Pelo contrário, quando esse fluxo for direcionado pelas reais necessidades das organizações – motivadas por seus verdadeiros problemas –, assumindo o sentido organização- mercado, as realidades das organizações serão mais importantes que as novidades do mercado.
Dessa forma, dominar as tecnologias que as organizações precisam será mais importante do que dominar aquilo que o mercado diz – quase que impondo – ser atual e, por isso, importante.
Entra-se assim numa discussão política – na qual este trabalho não pretende aprofundar-se –, onde são identificados aspectos da realidade capitalista, a qual estimula o consumo de bens e serviços sempre novos e supostamente melhores. Dessa forma, quem não consegue acompanhar tal ritmo, torna-se desatualizado, portanto pouco valorizado. Com isso, a idéia de manutenção acaba assumindo uma conotação equivocada, principalmente quando sistemas de software são vistos como produtos de consumo, como sapatos, carros, etc.
Geralmente, nos modelos mentais de consumo, está enraizada a idéia de que um produto, uma vez pronto e comercializado, torna-se menos valioso.
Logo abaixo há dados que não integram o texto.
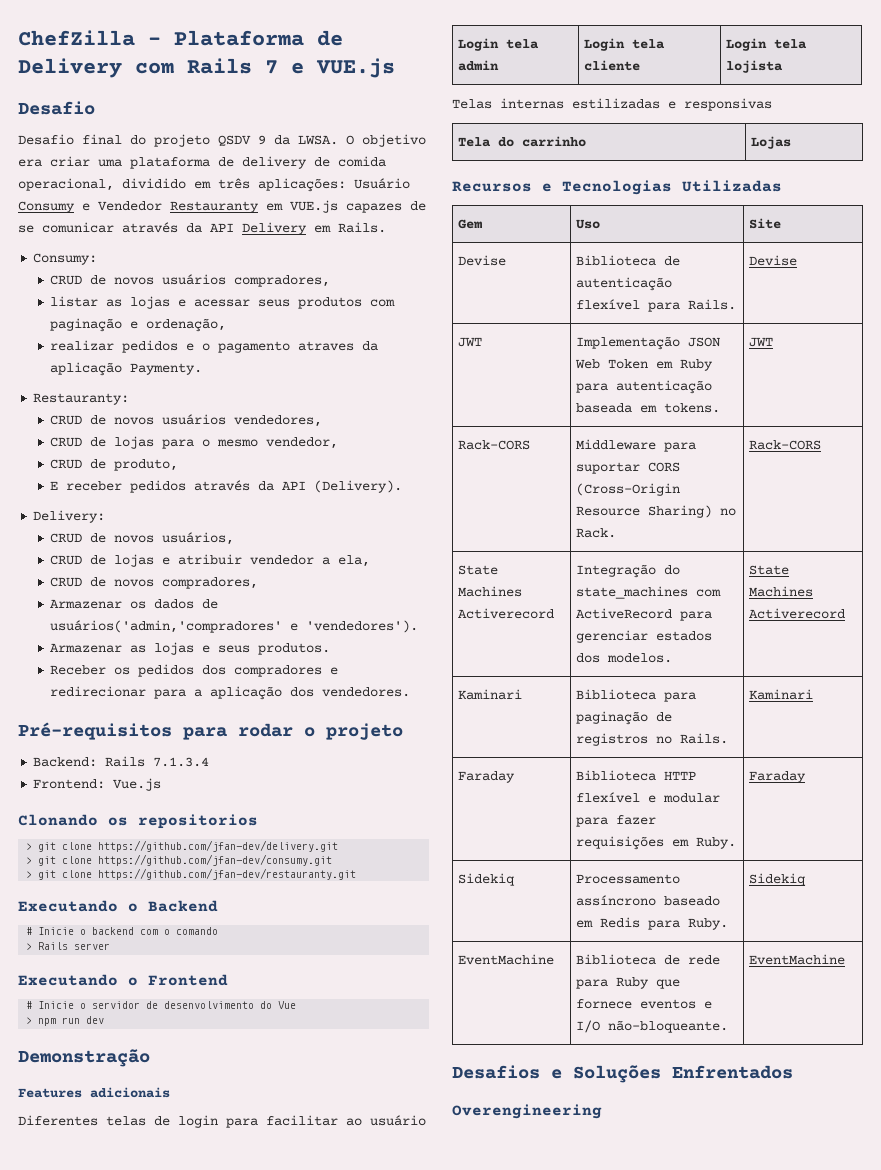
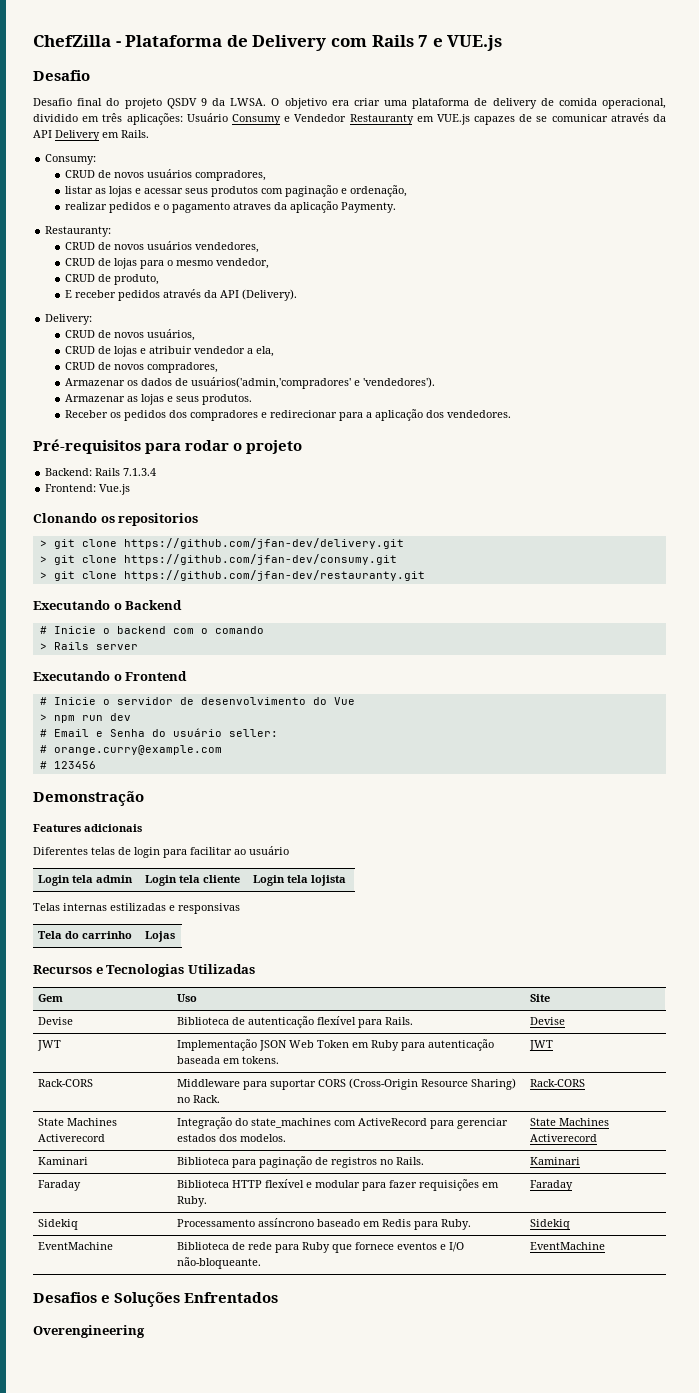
+ # Email e Senha do usuário seller:
+ # orange.curry@example.com
+ # 123456

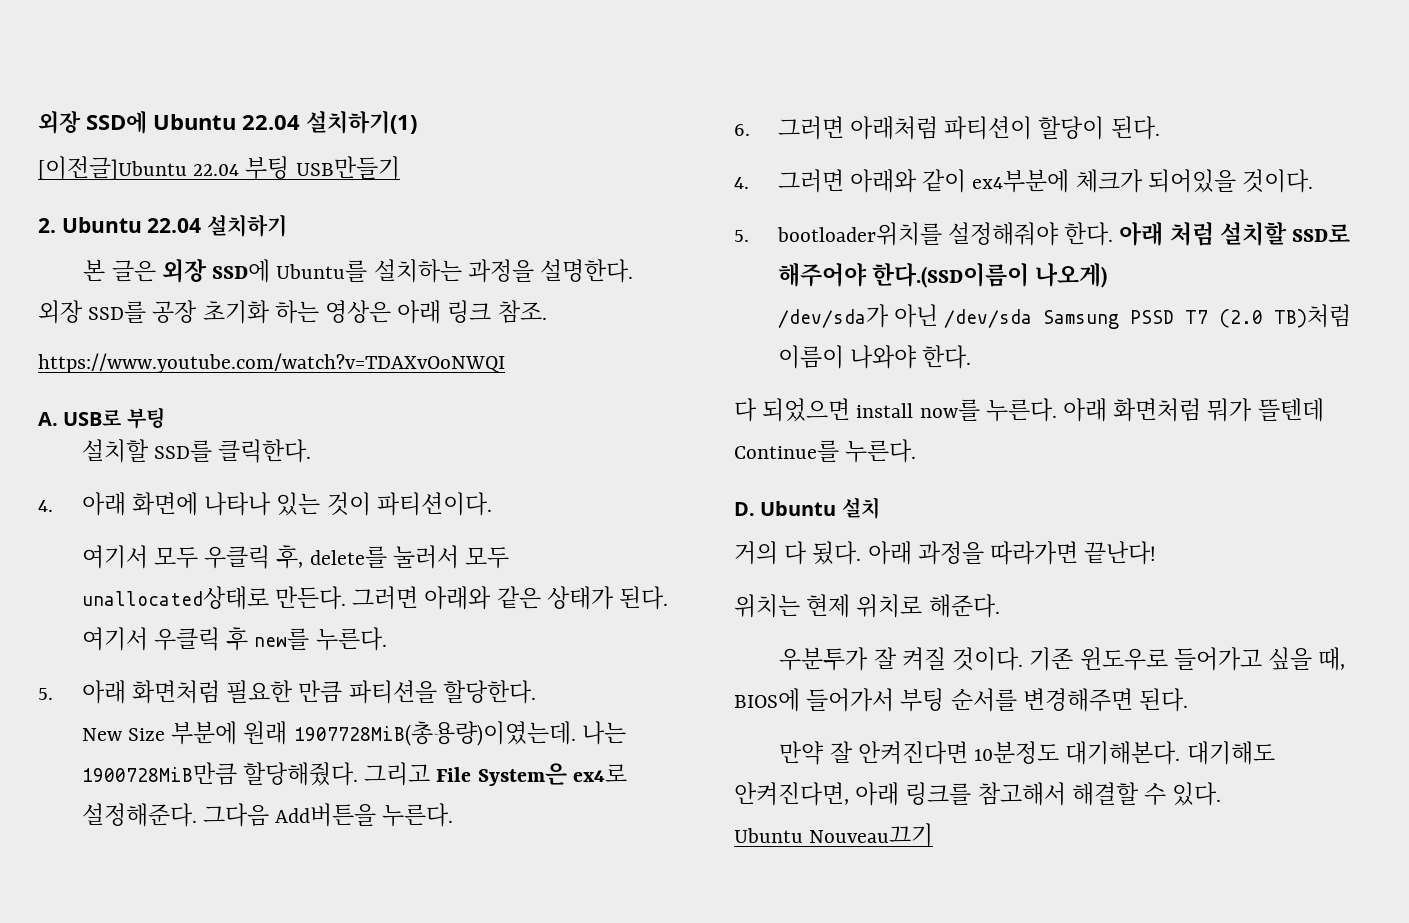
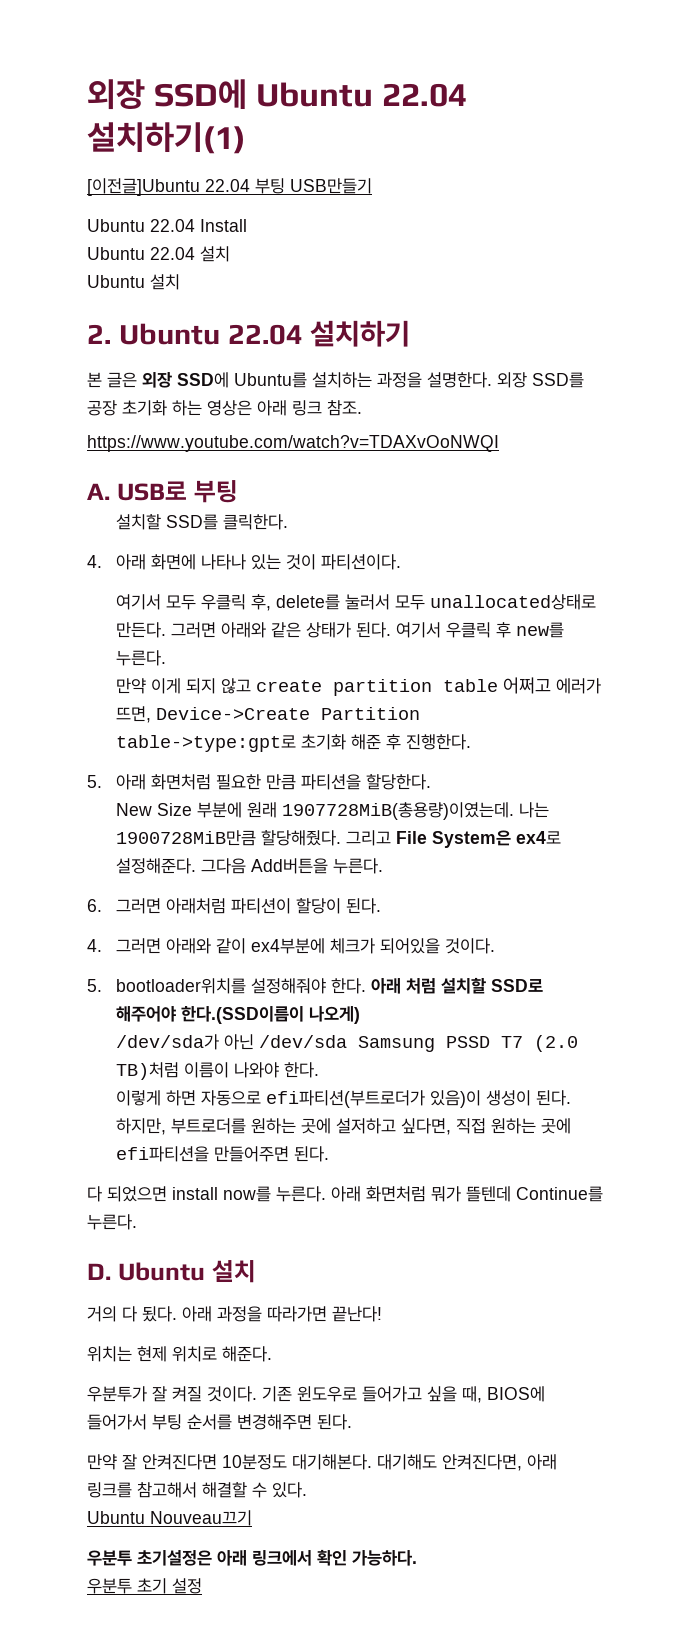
+ Ubuntu 22.04 Install
+ Ubuntu 22.04 설치
+ Ubuntu 설치
+ 만약 이게 되지 않고 create partition table 어쩌고 에러가 뜨면, Device->Create Partition table->type:gpt로 초기화 해준 후 진행한다.
+ 이렇게 하면 자동으로 efi파티션(부트로더가 있음)이 생성이 된다. 하지만, 부트로더를 원하는 곳에 설저하고 싶다면, 직접 원하는 곳에 efi파티션을 만들어주면 된다.
+ 우분투 초기설정은 아래 링크에서 확인 가능하다.
+ 우분투 초기 설정

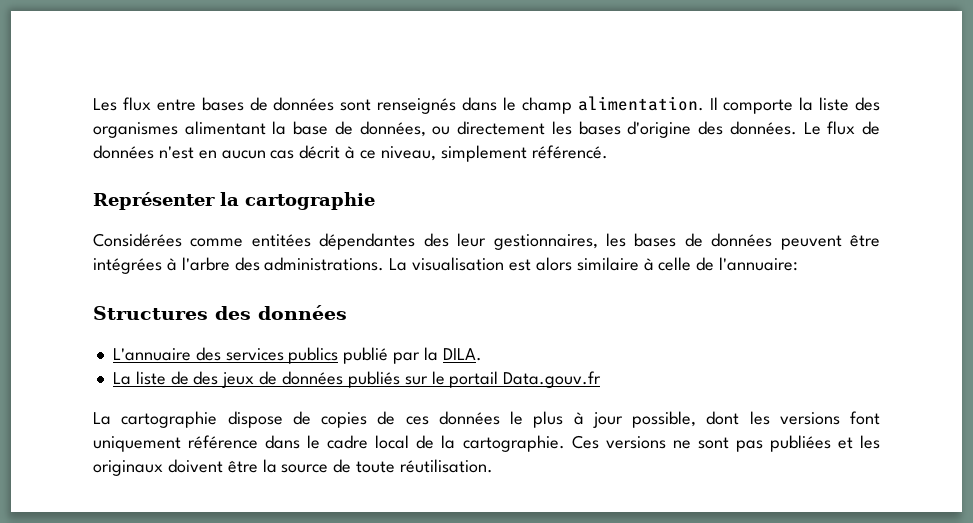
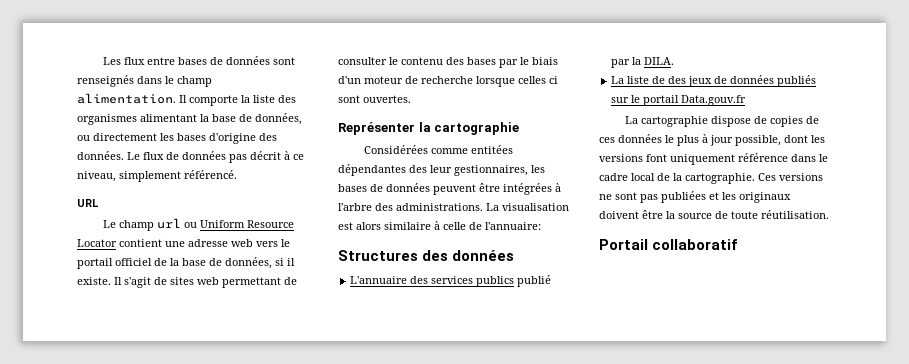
- Le flux de données n'est en aucun cas décrit à ce niveau, simplement référencé.
+ Le flux de données pas décrit à ce niveau, simplement référencé.
+ URL
+ Le champ url ou Uniform Resource Locator contient une adresse web vers le portail officiel de la base de données, si il existe. Il s'agit de sites web permettant de consulter le contenu des bases par le biais d'un moteur de recherche lorsque celles ci sont ouvertes.
+ Portail collaboratif

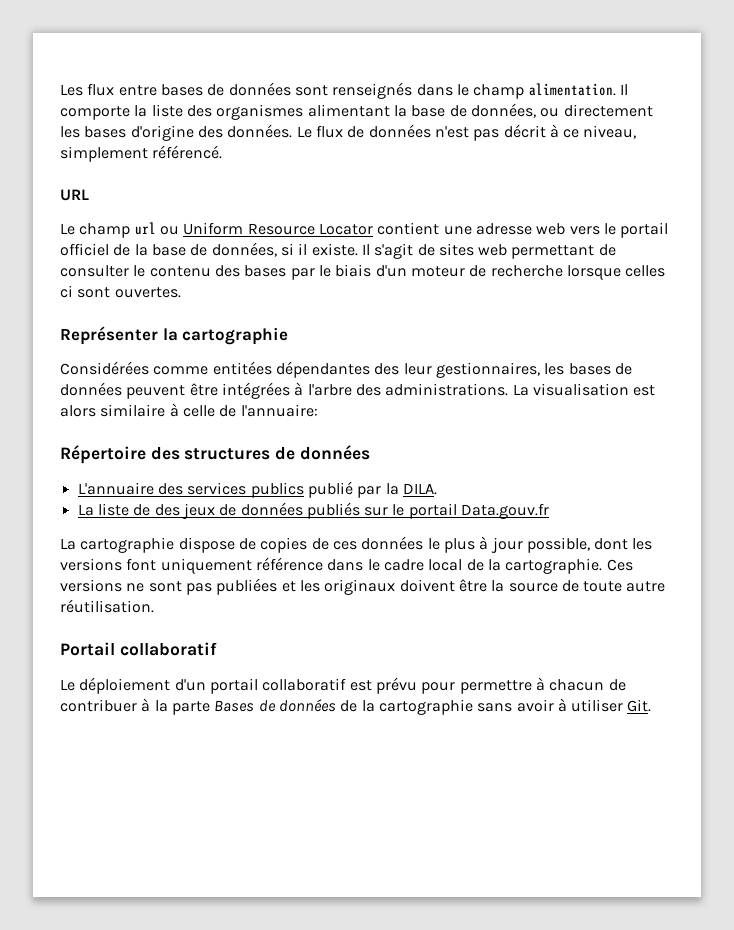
- Le flux de données pas décrit à ce niveau, simplement référencé.
+ Le flux de données n'est pas décrit à ce niveau, simplement référencé.
- Structures des données
+ Répertoire des structures de données
- Ces versions ne sont pas publiées et les originaux doivent être la source de toute réutilisation.
+ Ces versions ne sont pas publiées et les originaux doivent être la source de toute autre réutilisation.
+ Le déploiement d'un portail collaboratif est prévu pour permettre à chacun de contribuer à la parte Bases de données de la cartographie sans avoir à utiliser Git.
Por exemplo, diz-se que um automóvel, depois de fabricado e montado, imediatamente ao sair da concessionária, adquirido por um consumidor, passa a valer 30% menos. Da mesma forma, um imóvel, depois de construído, passa a se desvalorizar, à medida que vai envelhecendo, principalmente pelas causas de efeitos naturais (desgaste das estruturas metálicas por meio da corrosão, por exemplo). A maioria desses produtos possui características físicas e materiais, as quais, por vários motivos, passam a se deteriorar, estragar ou quebrar com o passar do tempo.
Diferentemente desses tipos de produtos, um software não se estraga ao longo dos anos. Muito pelo contrário, pode-se deduzir que um sistema de software torna-se cada vez melhor, à medida que o mesmo torna-se mais antigo. Por exemplo, erros achados no início da atividade operacional do software não são mais encontrados, uma vez que, ao longo do tempo, foram detectados e corrigidos. Da mesma maneira, funcionalidades não contempladas pelo sistema em seu momento de concepção puderam ser adicionadas, tornando o software sempre compatível com a realidade, e assim acompanhando a própria evolução da sociedade.
Talvez estudos mais aprofundados possam esclarecer os efeitos que sistemas de software vistos como produtos de consumo causam na maneira da manutenção de software ser percebida e entendida.